Mapping data and generating synthetic data was completely path-less. I cannot bring myself to publish openEHR synthetic data generator since it would need to use AQL paths. Consider how a formula for clinically relevant data looks like when using semantic bindings:

# Formulas
rules:
  # LOINC based formulas
  loinc:
    # Heart rate
    8867-4:
      uri: http://loinc.org/8867-4
      name: Heart rate
      set:
        - attribute: value
          element:
            value_interval: 40..130

The formula is picked up and used for any element in any archetype with heart rate. More complex formulas can be viewed at Synthetic Data | MapEHR

An even better consequence of using semantic bindings in the archetypes would be when interoperability is needed. I would expect that most data exchange would be seamless without manually writing mapping files. FHIR is already using them:

systolic_loinc: http://loinc.org/8480-6
diastolic_loinc: http://loinc.org/8462-4
systolic_snomed: http://snomed.info/id/271649006
diastolic_snomed: http://snomed.info/id/271650006

openEHR archetype without term mappings to the same codes prevents the automated data mapping.
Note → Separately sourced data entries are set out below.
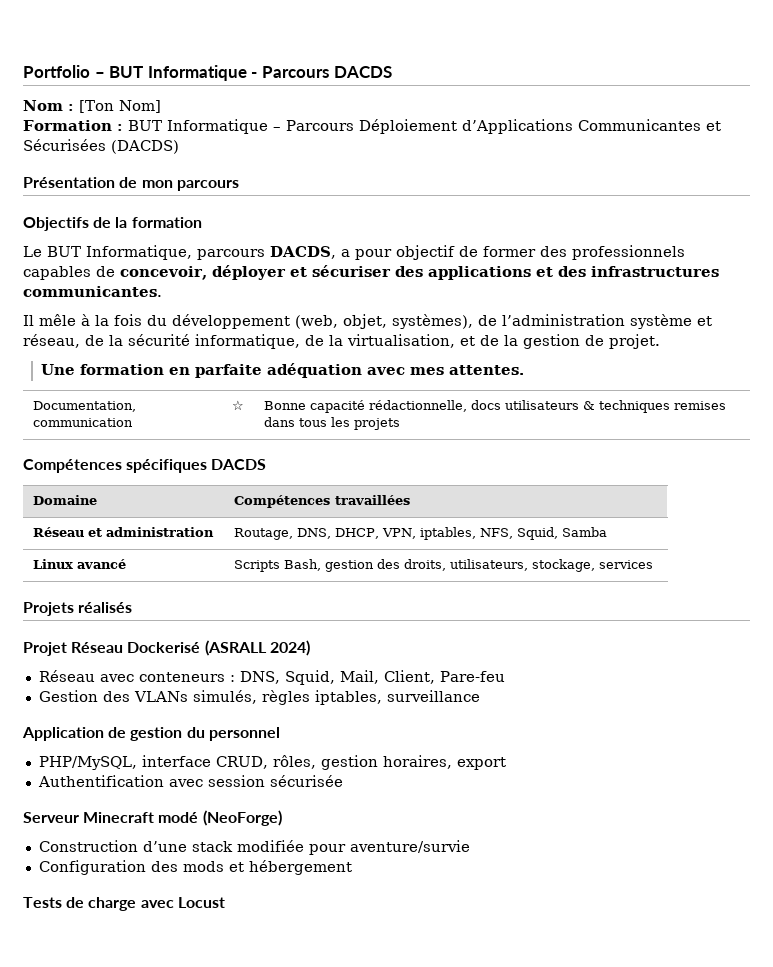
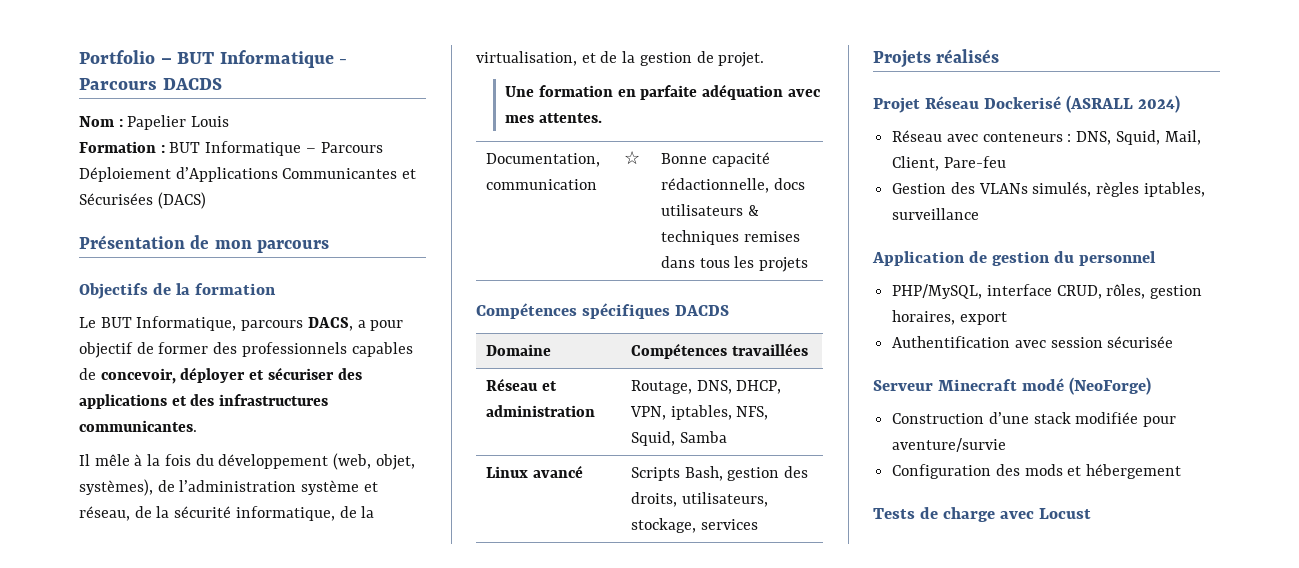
- Nom : [Ton Nom]
+ Nom : Papelier Louis
- Formation : BUT Informatique – Parcours Déploiement d’Applications Communicantes et Sécurisées (DACDS)
+ Formation : BUT Informatique – Parcours Déploiement d’Applications Communicantes et Sécurisées (DACS)
- Le BUT Informatique, parcours DACDS, a pour objectif de former des professionnels capables de concevoir, déployer et sécuriser des applications et des infrastructures communicantes.
+ Le BUT Informatique, parcours DACS, a pour objectif de former des professionnels capables de concevoir, déployer et sécuriser des applications et des infrastructures communicantes.

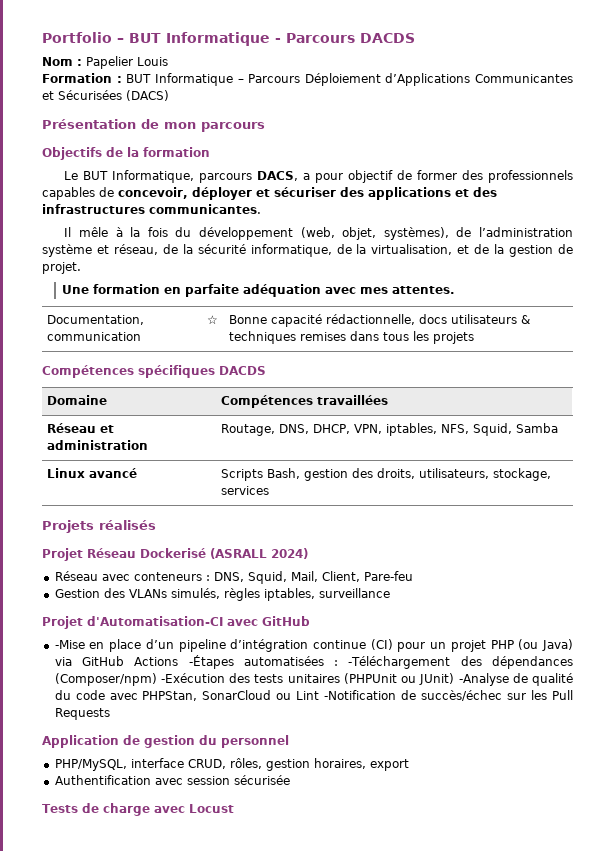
+ Projet d'Automatisation-CI avec GitHub
+ -Mise en place d’un pipeline d’intégration continue (CI) pour un projet PHP (ou Java) via GitHub Actions -Étapes automatisées : -Téléchargement des dépendances (Composer/npm) -Exécution des tests unitaires (PHPUnit ou JUnit) -Analyse de qualité du code avec PHPStan, SonarCloud ou Lint -Notification de succès/échec sur les Pull Requests
- Serveur Minecraft modé (NeoForge)
- Construction d’une stack modifiée pour aventure/survie
- Configuration des mods et hébergement

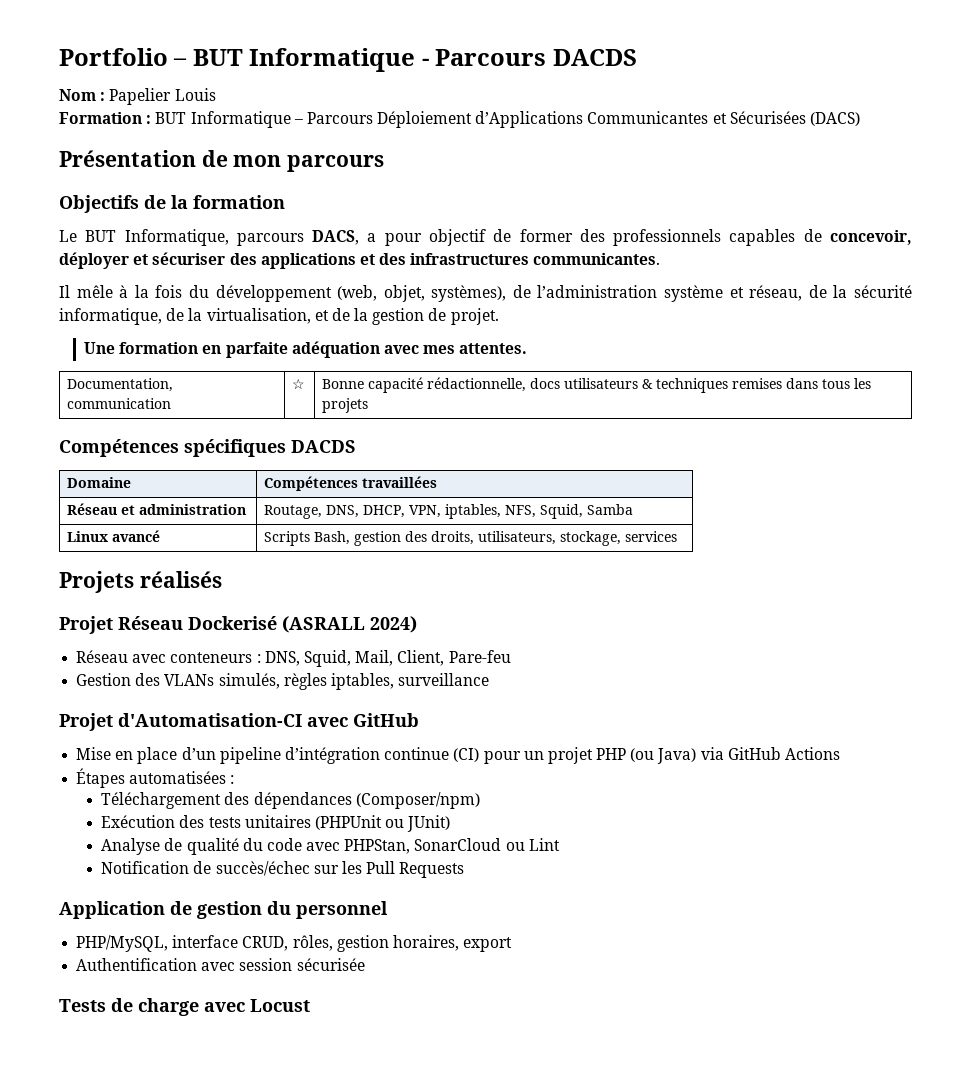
- -Mise en place d’un pipeline d’intégration continue (CI) pour un projet PHP (ou Java) via GitHub Actions -Étapes automatisées : -Téléchargement des dépendances (Composer/npm) -Exécution des tests unitaires (PHPUnit ou JUnit) -Analyse de qualité du code avec PHPStan, SonarCloud ou Lint -Notification de succès/échec sur les Pull Requests
+ Mise en place d’un pipeline d’intégration continue (CI) pour un projet PHP (ou Java) via GitHub Actions
+ Étapes automatisées :
+ Téléchargement des dépendances (Composer/npm)
+ Exécution des tests unitaires (PHPUnit ou JUnit)
+ Analyse de qualité du code avec PHPStan, SonarCloud ou Lint
+ Notification de succès/échec sur les Pull Requests

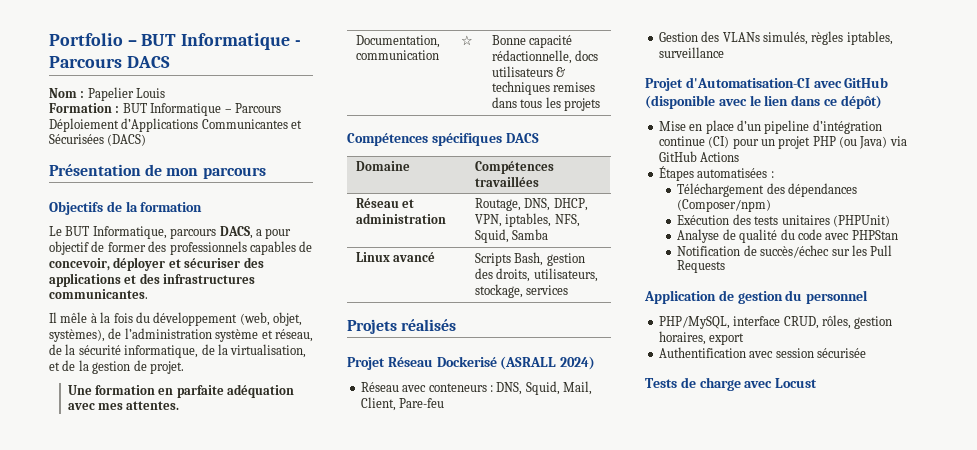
- Portfolio – BUT Informatique - Parcours DACDS
+ Portfolio – BUT Informatique - Parcours DACS
- Compétences spécifiques DACDS
+ Compétences spécifiques DACS
- Projet d'Automatisation-CI avec GitHub
+ Projet d'Automatisation-CI avec GitHub (disponible avec le lien dans ce dépôt)
- Exécution des tests unitaires (PHPUnit ou JUnit)
+ Exécution des tests unitaires (PHPUnit)
- Analyse de qualité du code avec PHPStan, SonarCloud ou Lint
+ Analyse de qualité du code avec PHPStan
If the blood pressure archetype was LOINC/SNOMED coded then all the mappings below could be automated:

- path: /data[id2|History|]/events[id7|Any event|]/data[id4|Data|]/items
  elements:
    systolic:
      value_type: DV_QUANTITY
    diastolic:
      value_type: DV_QUANTITY
    clinical_interpretation:
      value_type: DV_CODED_TEXT
  formats:
    fhir:
      - attribute: component
        path: code.coding.code
        elements:
          systolic:
            one_of:
              - systolic_loinc
              - systolic_snomed
          diastolic:
            one_of:
              - diastolic_loinc
      - attribute: interpretation
        path: coding.system
        elements:
          clinical_interpretation:
            one_of:
              - clinical_interpretation_hl7
  define:
    systolic: id5|Systolic|
    diastolic: id6|Diastolic|
    clinical_interpretation: id1060|Clinical interpretation|
    systolic_loinc: http://loinc.org/8480-6
    diastolic_loinc: http://loinc.org/8462-4
    systolic_snomed: http://snomed.info/id/271649006
    diastolic_snomed: http://snomed.info/id/271650006
    clinical_interpretation_hl7: http://terminology.hl7.org/CodeSystem/v3-ObservationInterpretation

Current version of ADL already supports this. Licensing prevented adding term mappings but I believe this is now solved. We just need to add them to the archetypes ( which is a huge effort involving terminology specialists working with clinical modelers).